Ich verwende dieses R-Paket namens "phyloseq", um die bioinformatischen Daten zu analysieren.Stapelbar erzeugt von Phyloseq
otumat = matrix(sample(1:100, 100, replace = TRUE), nrow = 10, ncol = 10)
otumat
rownames(otumat) <- paste0("OTU", 1:nrow(otumat))
colnames(otumat) <- paste0("Sample", 1:ncol(otumat))
otumat
taxmat = matrix(sample(letters, 70, replace = TRUE), nrow = nrow(otumat), ncol = 7)

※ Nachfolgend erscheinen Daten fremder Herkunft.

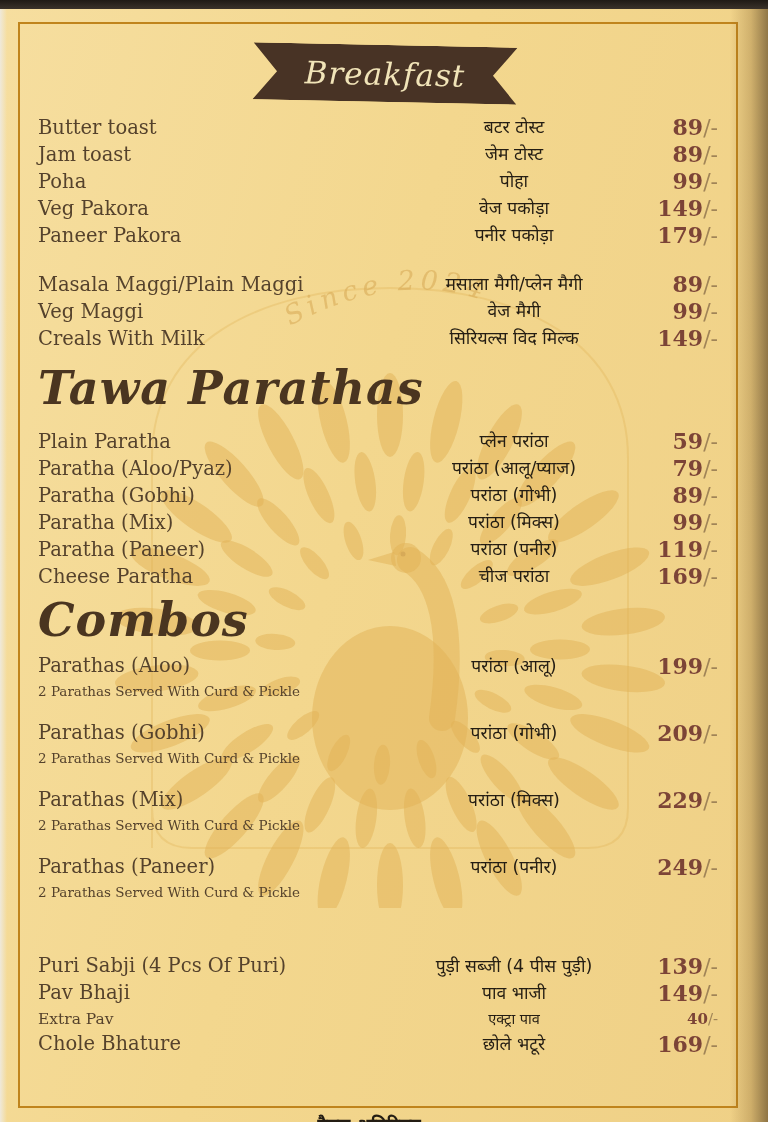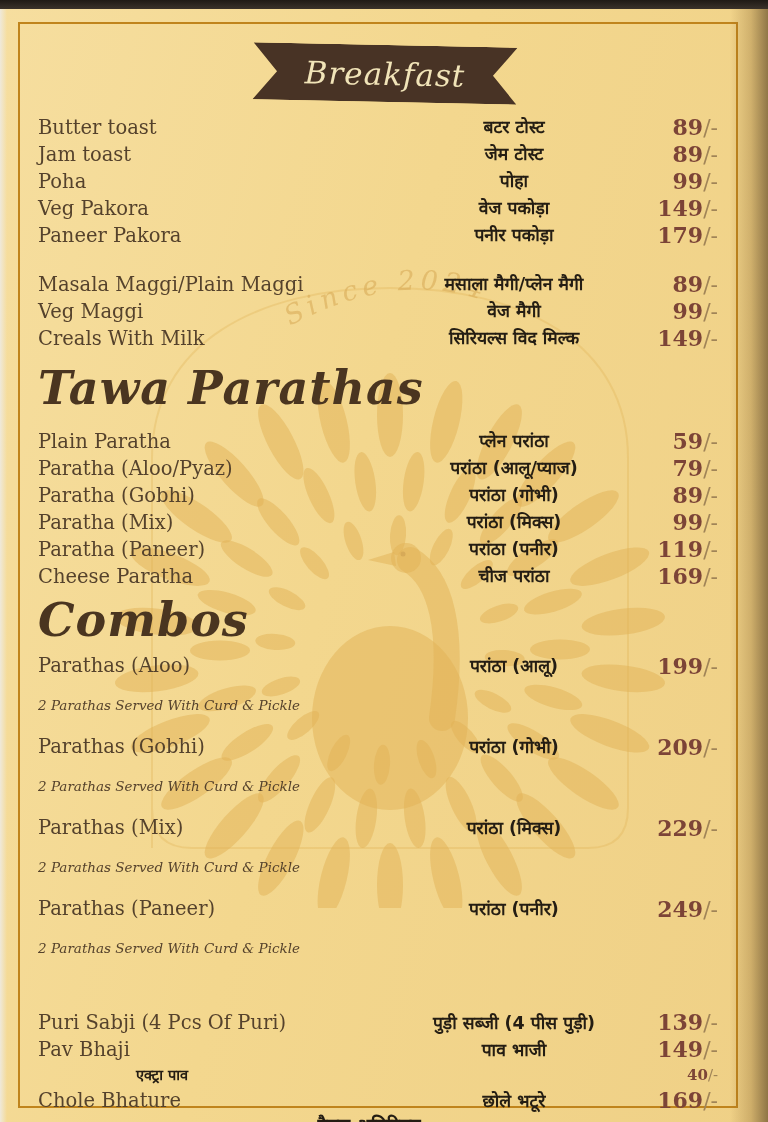--- a/index.html
+++ b/index.html
@@ -25,7 +25,7 @@
   .watermark{position:absolute;left:110px;top:248px;width:560px;height:660px;z-index:1;pointer-events:none;}
   
   .content{position:absolute;left:38px;right:50px;top:114px;z-index:3;}
-  .row{display:flex;align-items:center;line-height:27px;}
+  .row{display:flex;align-items:flex-start;line-height:27px;}
   .col-en{width:352px;font-size:19.5px;color:#55422c;}
   .col-hi{width:248px;text-align:center;font-family:"DejaVu Sans",sans-serif;
     font-weight:700;font-size:17.5px;color:#241d13;}

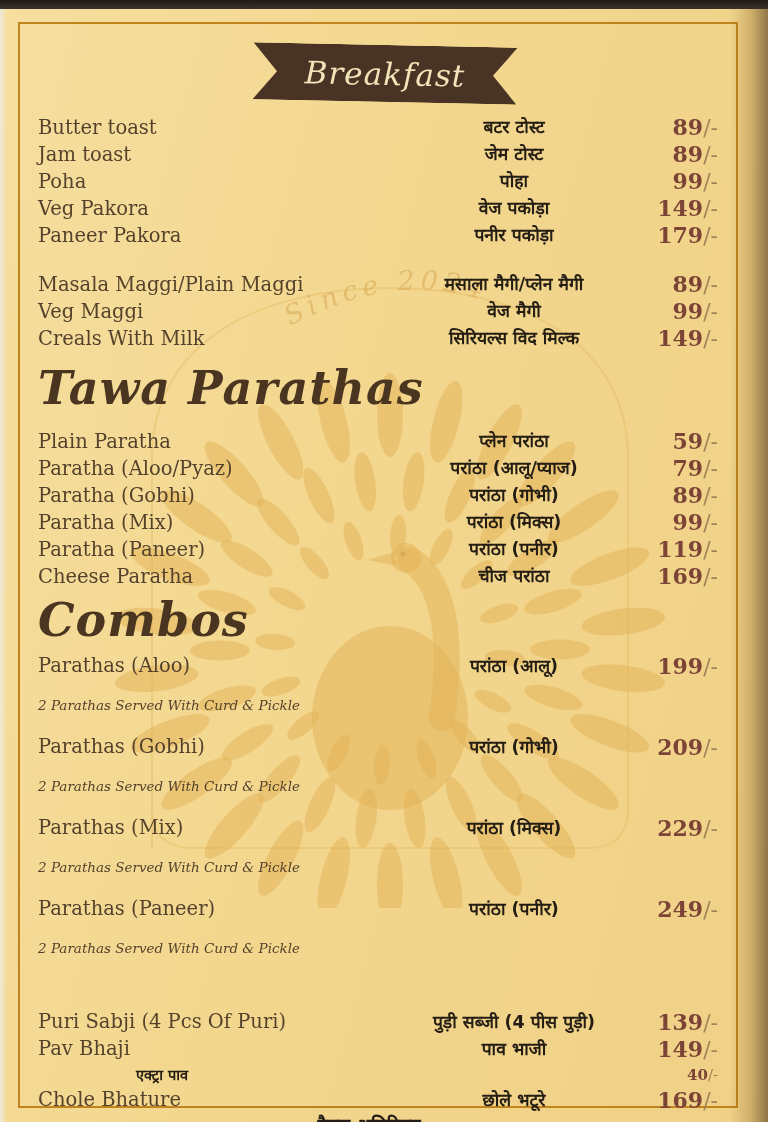--- a/index.html
+++ b/index.html
@@ -28,7 +28,7 @@
   .row{display:flex;align-items:flex-start;line-height:27px;}
   .col-en{width:352px;font-size:19.5px;color:#55422c;}
   .col-hi{width:248px;text-align:center;font-family:"DejaVu Sans",sans-serif;
-    font-weight:700;font-size:17.5px;color:#241d13;}
+    font-weight:400;font-size:17.5px;color:#241d13;}
   .col-price{flex:1;text-align:right;font-size:22px;font-weight:600;color:#7c4437;}
   .price-suffix{color:#a08457;font-weight:400;}
   .section-header{font-style:italic;font-weight:600;font-size:46px;color:#4a3520;

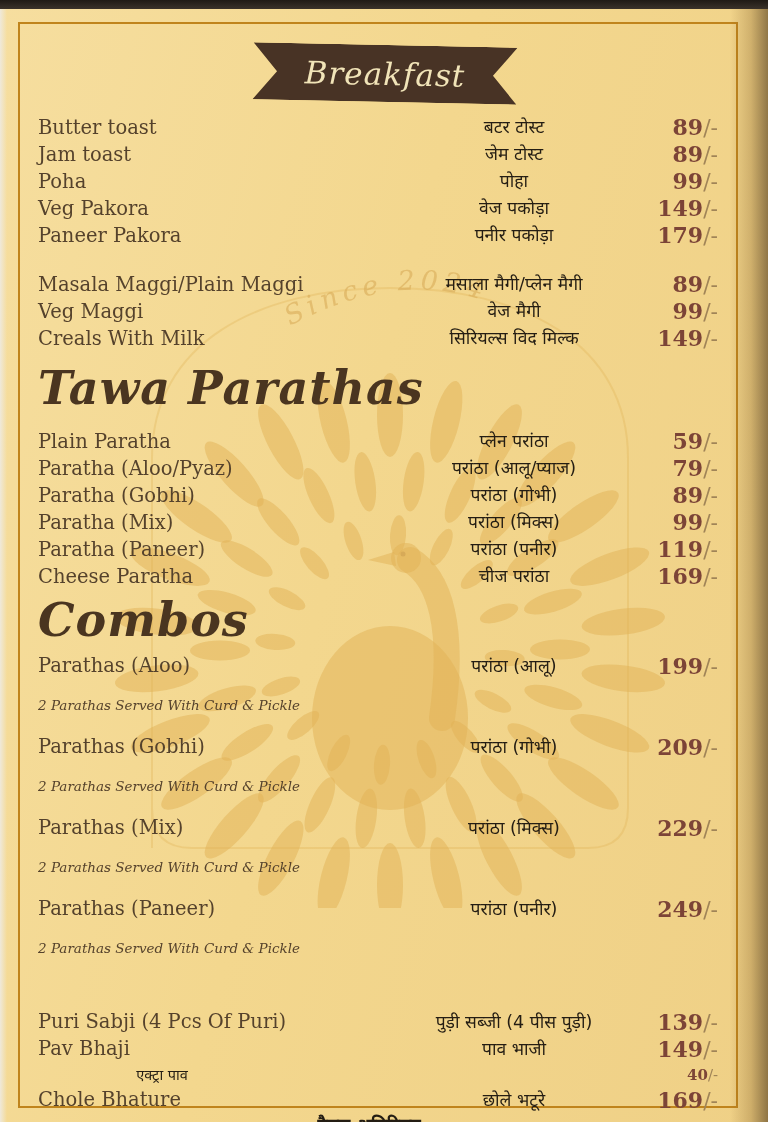--- a/index.html
+++ b/index.html
@@ -40,7 +40,7 @@
   .sec-combos .row{margin-bottom:21px;align-items:flex-start;}
   .sec-combos .col-en{line-height:24px;}
   .sec-combos .col-hi,.sec-combos .col-price{line-height:24px;}
-  .sub{font-size:13.5px;color:#55422c;margin-top:19px;line-height:17px;font-style:italic;}
+  .sub{font-size:13.5px;color:#55422c;margin-top:5px;line-height:17px;}
   .sec-puri-group{margin-top:52px;}
   .sec-puri-group .row{line-height:26px;}
   .sec-puri-group .row.small{line-height:24px;}

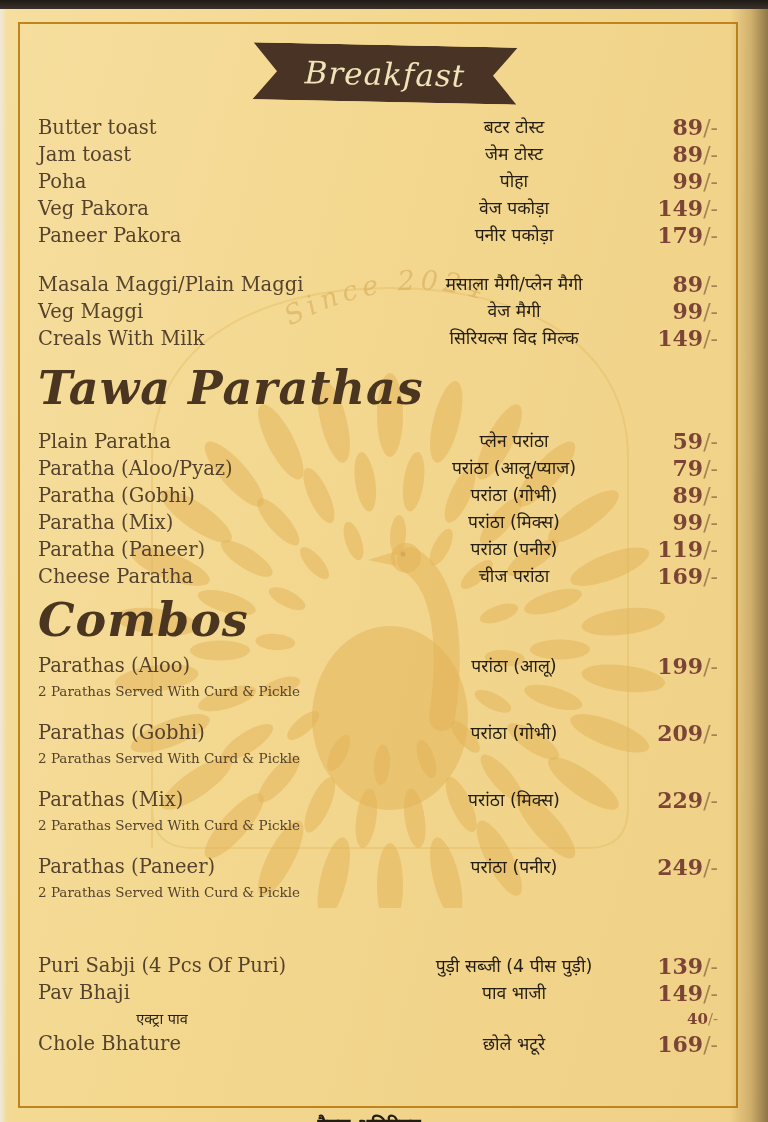--- a/index.html
+++ b/index.html
@@ -257,6 +257,7 @@
           <div class="col-price"><span>149</span><span class="price-suffix">/-</span></div>
         </div>
         <div class="row small">
+          <div class="col-en"><span>Extra Pav</span></div>
           <div class="col-hi">एक्ट्रा पाव</div>
           <div class="col-price"><span>40</span><span class="price-suffix">/-</span></div>
         </div>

rownames(taxmat) <- rownames(otumat)
colnames(taxmat) <- c("Domain", "Phylum", "Class", "Order", "Family", "Genus",
"Species")
taxmat
library("phyloseq")
OTU = otu_table(otumat, taxa_are_rows = TRUE)
TAX = tax_table(taxmat)
OTU
TAX
physeq = phyloseq(OTU, TAX)
physeq
plot_bar(physeq, fill = "Family")
Also das Balkendiagramm generiert nicht die gleiche Familie zusammen stapeln. Zum Beispiel gibt es zwei separate "I" -Blöcke in Probe 10. Ich kenne phyloseq plot graph mit ggplot2. Weiß jemand, welche ggplot2-assoziierten Codes ich der lot_bar (physeq, fill = "Family") hinzufügen kann, um die gleiche Familie im Balkendiagramm zusammen zu stapeln?